Some further thoughts based on readers' comments on my original post, and other recent articles:
It's true that funding agencies do tend to stress low-risk projects, but this approach makes sense. Scientific achievements most often come from slow and steady progress, punctuated by an occasional major discovery. The major discoveries can't occur in a vacuum; they rely on having that foundation of knowledge that was built up over prior years.
You're right that important work often is the result of cumulative efforts. The cult of paradigm-breaking, revolutionary science dismayed even Thomas Kuhn, whose Structure of Scientific Revolutions became of the best selling scholarly books of all time. On the other hand, my own friends and acquaintances in science seem to agree with the poll results that there's too much caution in grants. That may be true in journal editing, too, and not just in the US. The Spanish physicist Juan Miguel Campanario has studied the rejection of high quality papers.
I agree with Umesh Patil that scientific quality can have a long lag time. I should add that I hope the Pew Research Center will follow up with a survey focusing on what's happening at the graduate and postgraduate level now. It might also look at the controversy over opportunities for scientists and where there is really a shortage:
Among the most vocal critics: Michael Teitelbaum of the Alfred P. Sloan Foundation in New York, which funds basic scientific, economic and civic research. He says there are "substantially more scientists and engineers" graduating from the USA's universities than can find attractive jobs.
"Indeed, science and engineering careers in the U.S. appear to be relatively unattractive" compared with other career paths, he told Congress in 2007.
The Sloan Foundation sponsors some of the most prestigious fellowships for young scientists, so their assessment of scientific opportunity should be cause for concern, even though the Obama administration doesn't share it. Last year Dr. Bruce Rosen of Massachusetts General Hospital told the Boston Globe:
"It is a time of great difficulty, in my own experience not seen since the mid-late '80's," he said. "In our own lab I've begun to see very promising young scientists choosing careers in business consulting rather than research positions, and am facing the very real possibility for the first time in a very long while of watching good scientists potentially lose their jobs for lack of support. This is obviously devastating for the individuals involved, and very dispiriting to the community of their peers who see themselves sometimes only a small step ahead."
According to this article in Nature (full text may require subscription) there are significantly more principal NIH investigators over 70 than under 30:
"We're eating our seedcorn," says [NIH Director Elias] Zerhouni.
Anna raises this issue from her own experience as a young investigator and also questions conventional scorekeeping on scientific prowess:
I don't understand why US eminence is an issue - as if we were in competition with everyone else, which doesn't seem to be the spirit of science. Haven't all of us learned, ever since grad school, that collaboration is the key to success in science? It is true that there is a lot of competition in science, but during recent years such competition has done more harm than good to science.
And I agree that there's sometimes a note of panic or even chauvinism in criticism of America's scientific position. At least one distinguished economist, Amar Bhidé of Columbia (who earlier this year gave a presentation at the center I'm visiting), believes Americans' real vocation is as "venturesome" consumers, whose zest for innovation benefits themselves and the world far more than "techno-nationalism" would.
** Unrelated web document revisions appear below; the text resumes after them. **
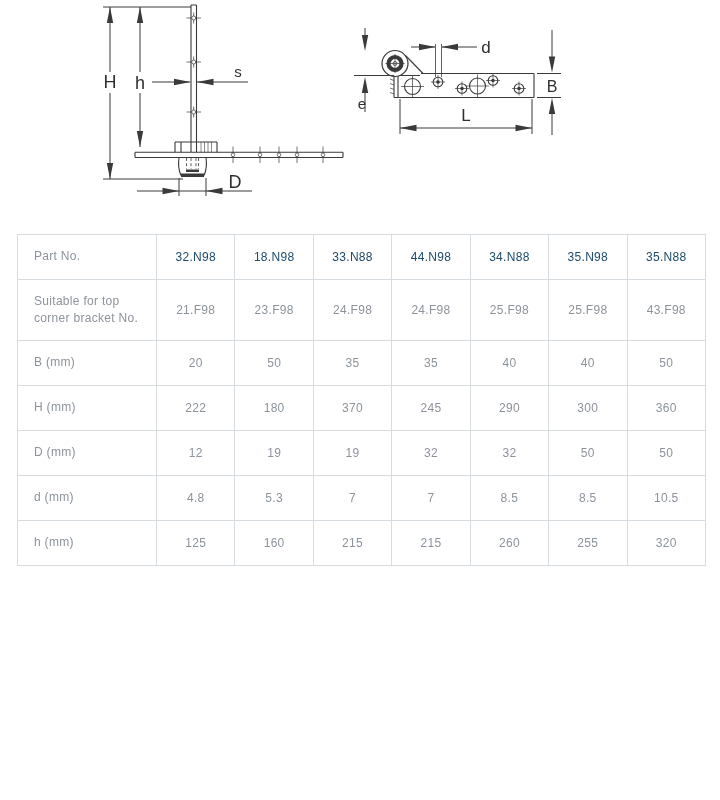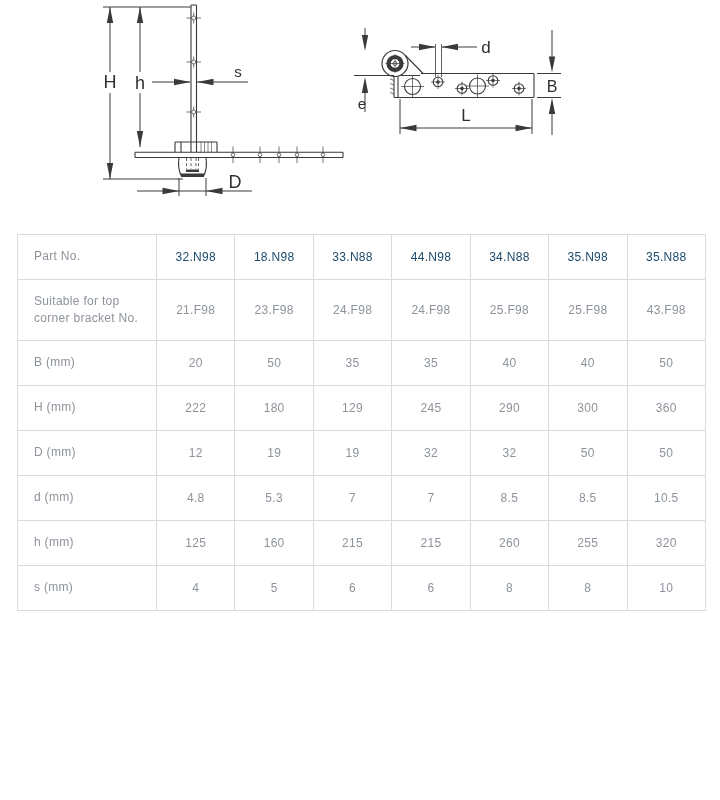--- a/index.html
+++ b/index.html
@@ -254,21 +254,21 @@
           <td class="value-cell">35</td>
           <td class="value-cell">35</td>
           <td class="value-cell">40</td>
           <td class="value-cell">40</td>
           <td class="value-cell">50</td>
         </tr>
         <tr>
           <th class="label-cell">H (mm)</th>
           <td class="value-cell">222</td>
           <td class="value-cell">180</td>
-          <td class="value-cell">129</td>
+          <td class="value-cell">370</td>
           <td class="value-cell">245</td>
           <td class="value-cell">290</td>
           <td class="value-cell">300</td>
           <td class="value-cell">360</td>
         </tr>
         <tr>
           <th class="label-cell">D (mm)</th>
           <td class="value-cell">12</td>
           <td class="value-cell">19</td>
           <td class="value-cell">19</td>
@@ -290,26 +290,16 @@
         <tr>
           <th class="label-cell">h (mm)</th>
           <td class="value-cell">125</td>
           <td class="value-cell">160</td>
           <td class="value-cell">215</td>
           <td class="value-cell">215</td>
           <td class="value-cell">260</td>
           <td class="value-cell">255</td>
           <td class="value-cell">320</td>
         </tr>
-        <tr>
-          <th class="label-cell">s (mm)</th>
-          <td class="value-cell">4</td>
-          <td class="value-cell">5</td>
-          <td class="value-cell">6</td>
-          <td class="value-cell">6</td>
-          <td class="value-cell">8</td>
-          <td class="value-cell">8</td>
-          <td class="value-cell">10</td>
-        </tr>
       </tbody>
   </table>
 
 </div>
 
 </body></html>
It's not clear that scientific (or humanistic) education improves people or societies. The Soviet Union had superb schools and some of the world's best popular high school science publications. What's important is not seeking domination at others' expense -- it's continuing to be in the first rank of a cooperative global enterprise.
Matthew Nisbet in his reply and on his blog looks on the positive side, the
almost unrivaled respect, admiration, and deference in American society, with these perceptions relatively unchanged since the days of Sputnik.
I'm in accord with Matt's interpretation of that aspect of the report and also reject alarmism about a widening gap between science and the public. But it's that very esteem that made me highlight the public's concern about long-term trends.
Alex L., a Materials Science student, is alarmed by the absence of American-born peers at his research university in the Southeast. And I think that's a reflection not so much of the quality of secondary education as of the perception that the social respect may be there, but the opportunities are not. See the Pew report's table. Fully 31 percent of the public thinks business executives contribute "not much" or "nothing" to society, but so far that hasn't turned much talent from business to science and engineering. Quite the contrary. The low opinion of business may also signify, among other things, the perception that executives are putting short-term profits ahead of investment in research, so why expect great scientific career opportunities from them? For a more corporate-oriented critique of research support and competitiveness, see the current Harvard Business Review (abstract).